◆ Task objective
Print the records below exactly as they appear. Omit all pictures.

Dataset entries
- - - -

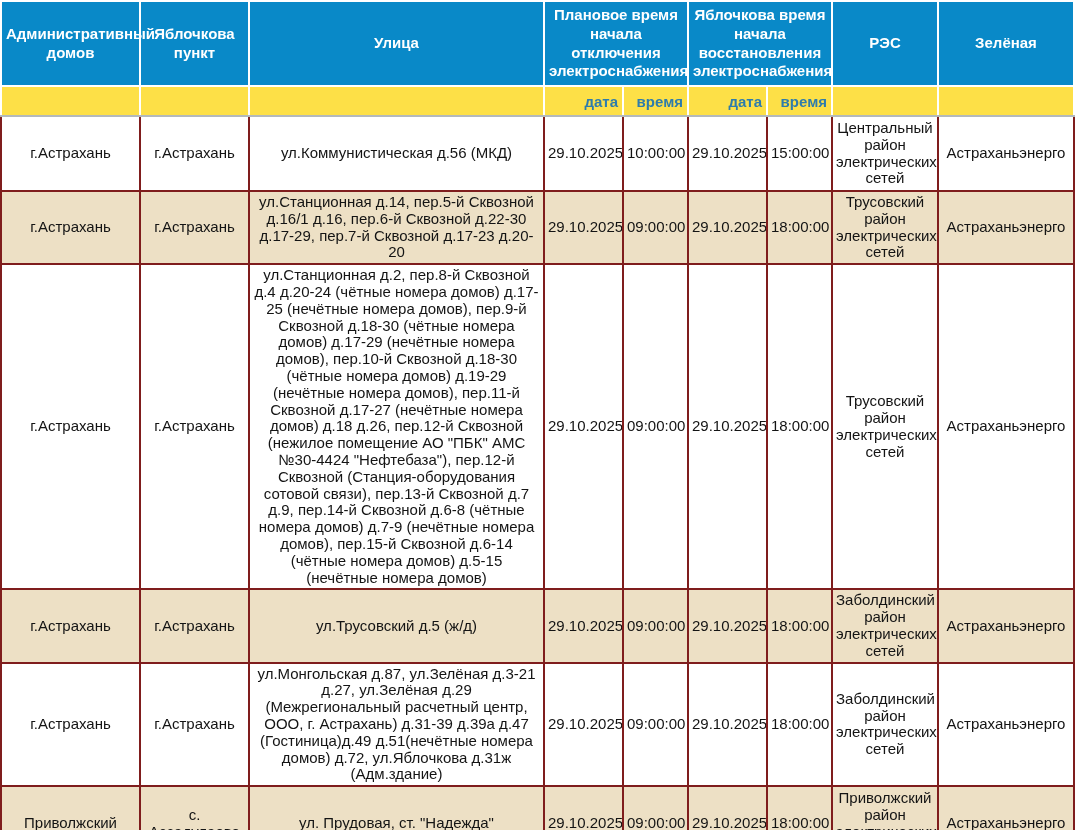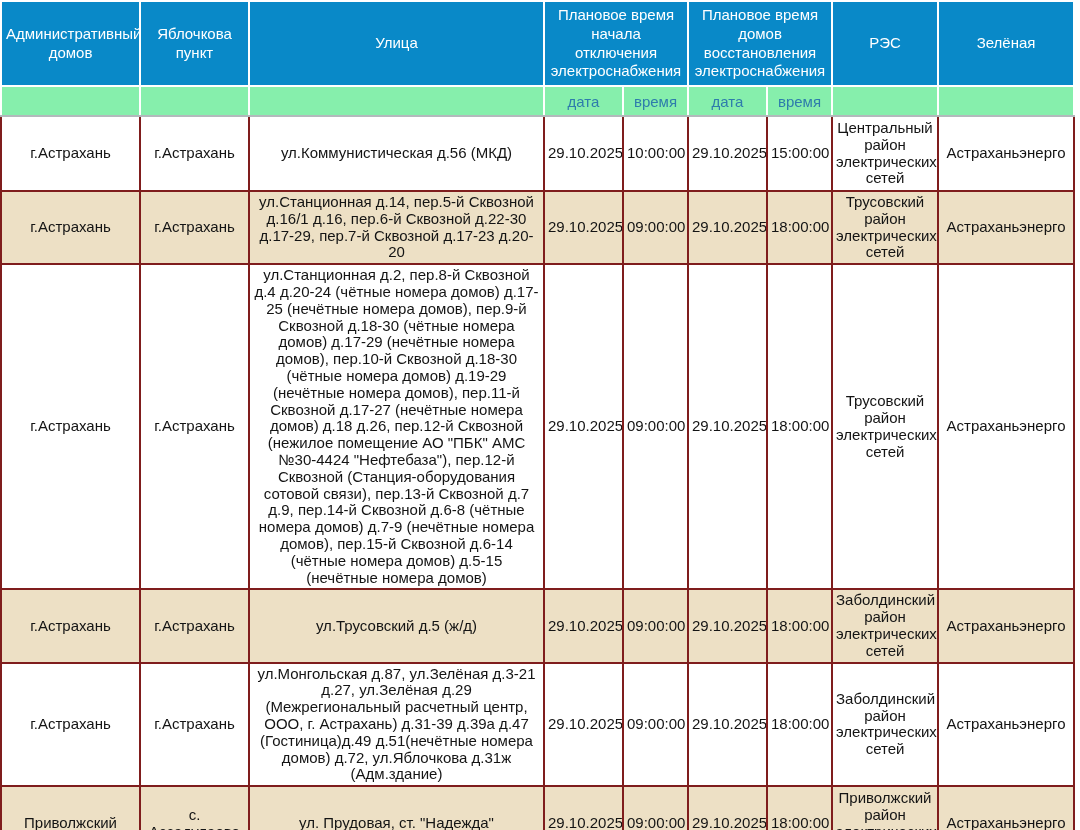--- a/index.html
+++ b/index.html
@@ -25,38 +25,39 @@
   col.c-street     { width: 295px; }
   col.c-date1      { width: 79px; }
   col.c-time1      { width: 65px; }
   col.c-date2      { width: 79px; }
   col.c-time2      { width: 65px; }
   col.c-res        { width: 106px; }
   col.c-branch     { width: 136px; }
 
   thead th {
     border: 2px solid #ffffff;
-    font-weight: 400;
+    font-weight: 700;
     padding: 2px 4px;
     text-align: center;
     vertical-align: middle;
   }
   tr.hdr-main th {
     background: #0989c8;
     color: #ffffff;
     font-size: 15px;
     height: 79px;
     line-height: 1.25;
   }
   tr.hdr-sub th {
-    background: #86efac;
+    background: #fde047;
     color: #2e7cac;
     font-size: 15px;
     height: 24px;
     border-bottom: 2px solid #b3b9bc;
+    text-align: right;
   }
 
   tbody td {
     border: 2px solid #7f1d1d;
     background: #ffffff;
     color: #141414;
     font-size: 15px;
     line-height: 1.12;
     text-align: center;
     vertical-align: middle;
@@ -87,21 +88,21 @@
       <col class="c-time2">
       <col class="c-res">
       <col class="c-branch">
     </colgroup>
     <thead>
       <tr class="hdr-main">
         <th>Административный домов</th>
         <th>Яблочкова пункт</th>
         <th>Улица</th>
         <th colspan="2">Плановое время начала отключения электроснабжения</th>
-        <th colspan="2">Плановое время домов восстановления электроснабжения</th>
+        <th colspan="2">Яблочкова время начала восстановления электроснабжения</th>
         <th>РЭС</th>
         <th>Зелёная</th>
       </tr>
       <tr class="hdr-sub">
         <th></th>
         <th></th>
         <th></th>
         <th>дата</th>
         <th>время</th>
         <th>дата</th>

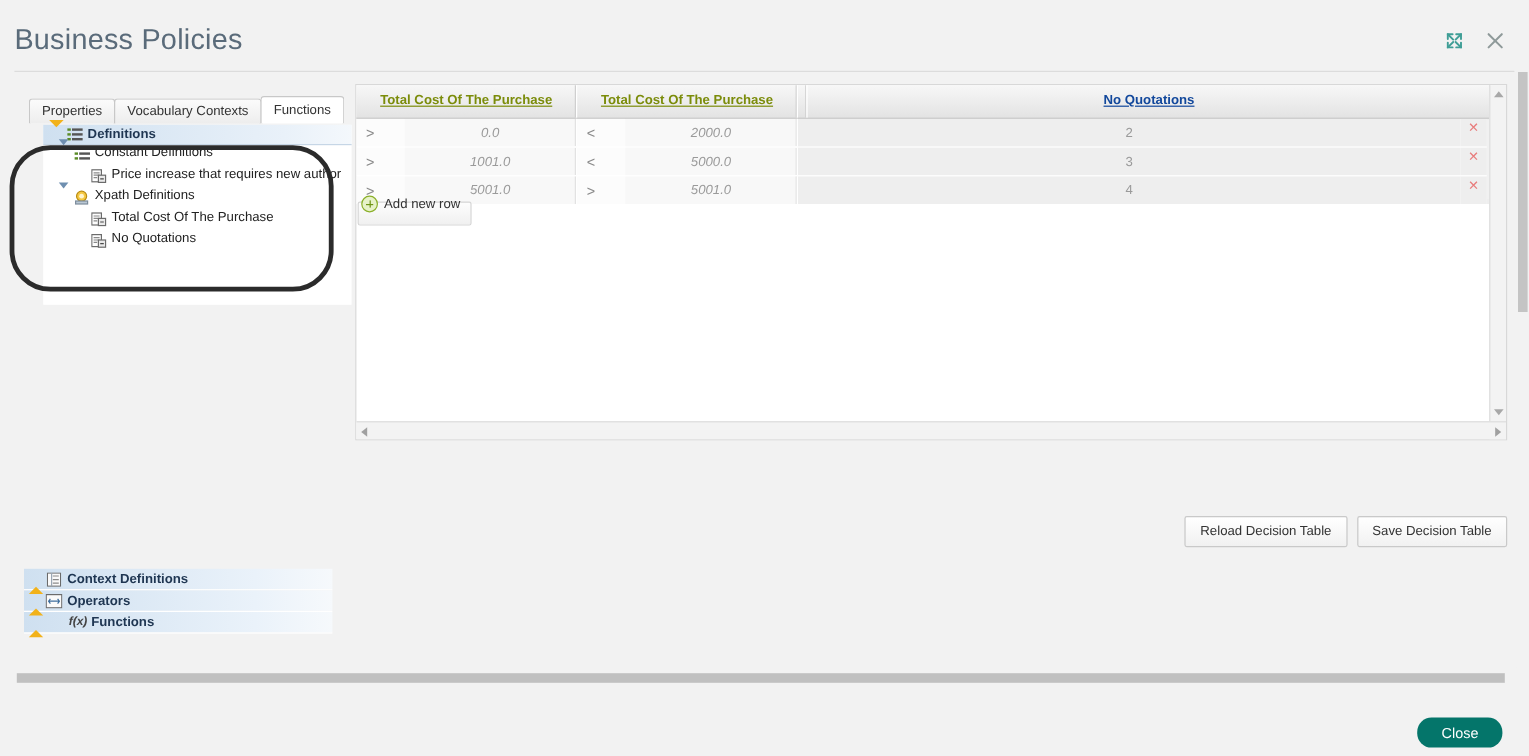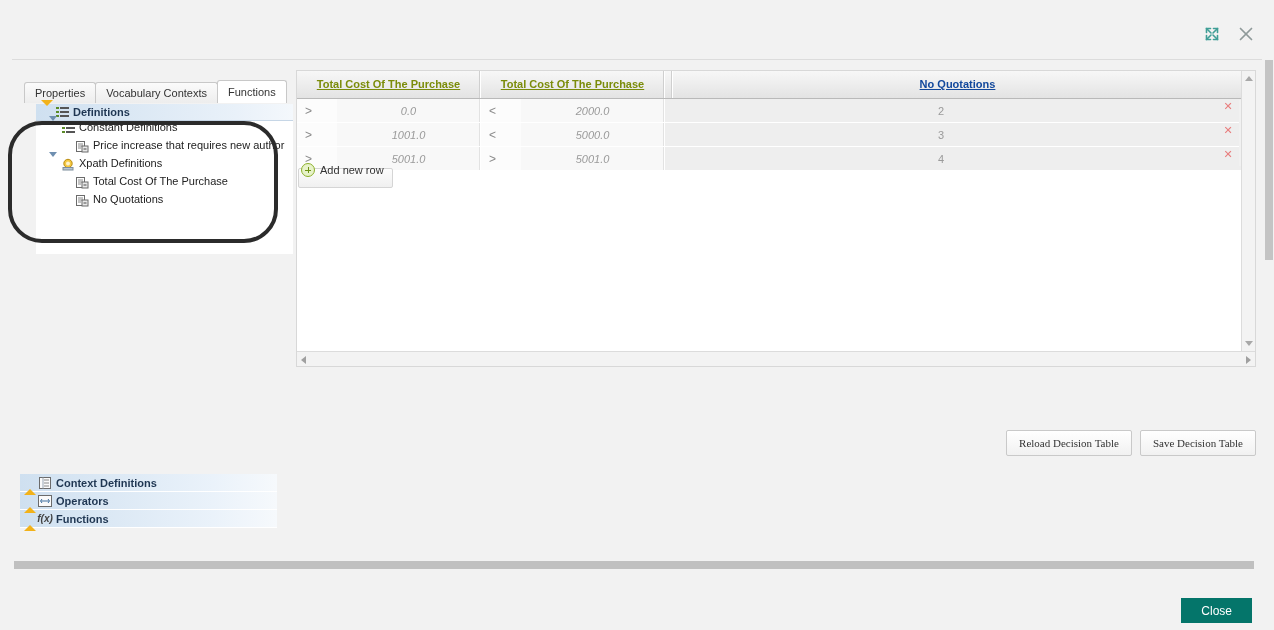--- a/index.html
+++ b/index.html
@@ -171,47 +171,48 @@
     border-left:4px solid transparent;border-right:4px solid transparent;border-bottom:5px solid #a8a8a8; cursor:pointer;}
   #ov-dn { position:absolute; left:3px; bottom:20px; width:0;height:0;
     border-left:4px solid transparent;border-right:4px solid transparent;border-top:5px solid #a8a8a8; cursor:pointer;}
 
   
   #tablebtns { position: absolute; right: 18px; top: 430px; display: flex; gap: 8px; }
   .btn {
     height: 26px; padding: 0 12px; font-size: 11px; color: #333;
     background: linear-gradient(#ffffff,#f1f1f1);
     border: 1px solid #c9c9c9; border-radius: 2px; cursor: pointer;
-    font-family: Liberation Serif, serif;
+    font-family: Liberation Sans, sans-serif;
   }
 
   
   #page-vscroll {
     position: absolute; right: 0; top: 60px; width: 10px; height: 508px;
     background: #f2f2f2;
   }
   #page-vthumb { position: absolute; left: 1px; top: 0; width: 8px; height: 200px; background: #c4c4c4; cursor: pointer; }
   #page-hscroll {
     position: absolute; left: 0; bottom: 58px; width: 1264px; height: 16px; background: #f2f2f2;
   }
   #page-hthumb { position: absolute; left: 14px; top: 5px; width: 1240px; height: 8px; background: #c0c0c0; cursor: pointer; }
 
   
   #close-btn {
     position: absolute; right: 22px; bottom: 7px;
     height: 25px; padding: 0 20px;
     background: #04756a; color: #ffffff; font-size: 12px;
-    border: none; border-radius: 0; cursor: pointer;
+    border: none; border-radius: 12px; cursor: pointer;
     font-family: "Liberation Sans", sans-serif;
   }
 </style>
 </head>
 <body>
 
 <div id="titlebar">
+  <div id="page-title">Business Policies</div>
   <div id="title-divider"></div>
   <div id="win-controls">
     <span class="win-btn">
       <svg width="20" height="20" viewBox="0 0 20 20">
         <g stroke="#3f9e96" stroke-width="1.6" fill="none" stroke-linecap="round">
           <path d="M8.5 4.5 H4.5 V8.5"></path>
             <path d="M4.5 4.5 L9 9"></path>
           <path d="M11.5 4.5 H15.5 V8.5"></path>
             <path d="M15.5 4.5 L11 9"></path>
           <path d="M8.5 15.5 H4.5 V11.5"></path>
@@ -363,21 +364,21 @@
     <span class="ico">
       <svg width="14" height="12" viewBox="0 0 14 12">
         <rect x="0.5" y="0.5" width="13" height="11" fill="#fafafa" stroke="#6b6b6b"></rect>
         <path d="M4 4 L2.5 6 L4 8 M10 4 L11.5 6 L10 8 M3 6 H11" stroke="#3f6f9e" fill="none"></path>
       </svg>
     </span>
     <span class="lbl">Operators</span>
   </div>
   <div class="section-head">
     <span class="tw"><span class="tri-up-y"></span></span>
-    <span class="ico" style="font-style:italic;font-size:10px;color:#444;">f(x)</span>
+    <span class="ico" style="font-style:italic;font-size:10px;color:#444;margin-left:20px;">f(x)</span>
     <span class="lbl">Functions</span>
   </div>
 </div>
 
 <div id="tablepanel">
 
   <div id="grid-header">
     <div class="colhead cond" style="width:184px">Total Cost Of The Purchase</div>
     <div class="colhead cond" style="width:184px">Total Cost Of The Purchase</div>
     <div class="colhead blank" style="width:8px"></div>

- - - -

◆ Result
--- a/index.html
+++ b/index.html
@@ -25,38 +25,39 @@
   col.c-street     { width: 295px; }
   col.c-date1      { width: 79px; }
   col.c-time1      { width: 65px; }
   col.c-date2      { width: 79px; }
   col.c-time2      { width: 65px; }
   col.c-res        { width: 106px; }
   col.c-branch     { width: 136px; }
 
   thead th {
     border: 2px solid #ffffff;
-    font-weight: 400;
+    font-weight: 700;
     padding: 2px 4px;
     text-align: center;
     vertical-align: middle;
   }
   tr.hdr-main th {
     background: #0989c8;
     color: #ffffff;
     font-size: 15px;
     height: 79px;
     line-height: 1.25;
   }
   tr.hdr-sub th {
-    background: #86efac;
+    background: #fde047;
     color: #2e7cac;
     font-size: 15px;
     height: 24px;
     border-bottom: 2px solid #b3b9bc;
+    text-align: right;
   }
 
   tbody td {
     border: 2px solid #7f1d1d;
     background: #ffffff;
     color: #141414;
     font-size: 15px;
     line-height: 1.12;
     text-align: center;
     vertical-align: middle;
@@ -87,21 +88,21 @@
       <col class="c-time2">
       <col class="c-res">
       <col class="c-branch">
     </colgroup>
     <thead>
       <tr class="hdr-main">
         <th>Административный домов</th>
         <th>Яблочкова пункт</th>
         <th>Улица</th>
         <th colspan="2">Плановое время начала отключения электроснабжения</th>
-        <th colspan="2">Плановое время домов восстановления электроснабжения</th>
+        <th colspan="2">Яблочкова время начала восстановления электроснабжения</th>
         <th>РЭС</th>
         <th>Зелёная</th>
       </tr>
       <tr class="hdr-sub">
         <th></th>
         <th></th>
         <th></th>
         <th>дата</th>
         <th>время</th>
         <th>дата</th>

--- a/index.html
+++ b/index.html
@@ -171,47 +171,48 @@
     border-left:4px solid transparent;border-right:4px solid transparent;border-bottom:5px solid #a8a8a8; cursor:pointer;}
   #ov-dn { position:absolute; left:3px; bottom:20px; width:0;height:0;
     border-left:4px solid transparent;border-right:4px solid transparent;border-top:5px solid #a8a8a8; cursor:pointer;}
 
   
   #tablebtns { position: absolute; right: 18px; top: 430px; display: flex; gap: 8px; }
   .btn {
     height: 26px; padding: 0 12px; font-size: 11px; color: #333;
     background: linear-gradient(#ffffff,#f1f1f1);
     border: 1px solid #c9c9c9; border-radius: 2px; cursor: pointer;
-    font-family: Liberation Serif, serif;
+    font-family: Liberation Sans, sans-serif;
   }
 
   
   #page-vscroll {
     position: absolute; right: 0; top: 60px; width: 10px; height: 508px;
     background: #f2f2f2;
   }
   #page-vthumb { position: absolute; left: 1px; top: 0; width: 8px; height: 200px; background: #c4c4c4; cursor: pointer; }
   #page-hscroll {
     position: absolute; left: 0; bottom: 58px; width: 1264px; height: 16px; background: #f2f2f2;
   }
   #page-hthumb { position: absolute; left: 14px; top: 5px; width: 1240px; height: 8px; background: #c0c0c0; cursor: pointer; }
 
   
   #close-btn {
     position: absolute; right: 22px; bottom: 7px;
     height: 25px; padding: 0 20px;
     background: #04756a; color: #ffffff; font-size: 12px;
-    border: none; border-radius: 0; cursor: pointer;
+    border: none; border-radius: 12px; cursor: pointer;
     font-family: "Liberation Sans", sans-serif;
   }
 </style>
 </head>
 <body>
 
 <div id="titlebar">
+  <div id="page-title">Business Policies</div>
   <div id="title-divider"></div>
   <div id="win-controls">
     <span class="win-btn">
       <svg width="20" height="20" viewBox="0 0 20 20">
         <g stroke="#3f9e96" stroke-width="1.6" fill="none" stroke-linecap="round">
           <path d="M8.5 4.5 H4.5 V8.5"></path>
             <path d="M4.5 4.5 L9 9"></path>
           <path d="M11.5 4.5 H15.5 V8.5"></path>
             <path d="M15.5 4.5 L11 9"></path>
           <path d="M8.5 15.5 H4.5 V11.5"></path>
@@ -363,21 +364,21 @@
     <span class="ico">
       <svg width="14" height="12" viewBox="0 0 14 12">
         <rect x="0.5" y="0.5" width="13" height="11" fill="#fafafa" stroke="#6b6b6b"></rect>
         <path d="M4 4 L2.5 6 L4 8 M10 4 L11.5 6 L10 8 M3 6 H11" stroke="#3f6f9e" fill="none"></path>
       </svg>
     </span>
     <span class="lbl">Operators</span>
   </div>
   <div class="section-head">
     <span class="tw"><span class="tri-up-y"></span></span>
-    <span class="ico" style="font-style:italic;font-size:10px;color:#444;">f(x)</span>
+    <span class="ico" style="font-style:italic;font-size:10px;color:#444;margin-left:20px;">f(x)</span>
     <span class="lbl">Functions</span>
   </div>
 </div>
 
 <div id="tablepanel">
 
   <div id="grid-header">
     <div class="colhead cond" style="width:184px">Total Cost Of The Purchase</div>
     <div class="colhead cond" style="width:184px">Total Cost Of The Purchase</div>
     <div class="colhead blank" style="width:8px"></div>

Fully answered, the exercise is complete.